* _Description of the task_: What are the lines, written out exactly, from the one containing "discount: none -> 91.13" to the end of the entries below? Include both ends and nothing more.

(Records from a collection)
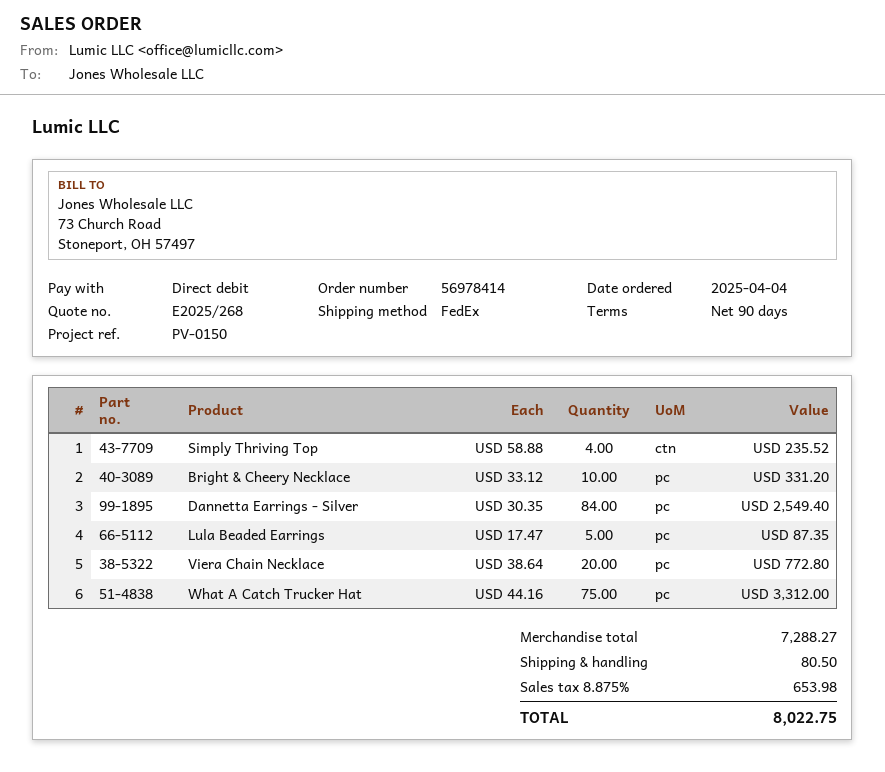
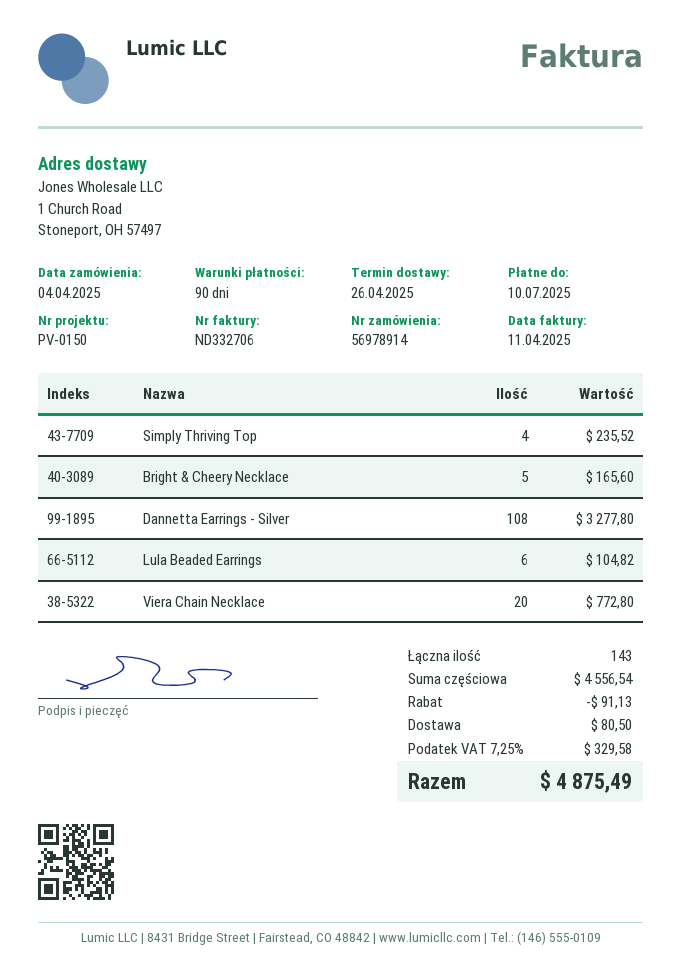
order number: 56978414 -> 56978914
Bright & Cheery Necklace: 10 for 331.20 -> 5 for 165.60
Dannetta Earrings - Silver: 84 for 2549.40 -> 108 for 3277.80
Lula Beaded Earrings: 5 for 87.35 -> 6 for 104.82
What A Catch Trucker Hat: 75 for 3312.00 -> none
subtotal: 7288.27 -> 4556.54
discount: none -> 91.13
tax: 8.875% = 653.98 -> 7.25% = 329.58
total: 8022.75 -> 4875.49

* _The completed task_:
discount: none -> 91.13
tax: 8.875% = 653.98 -> 7.25% = 329.58
total: 8022.75 -> 4875.49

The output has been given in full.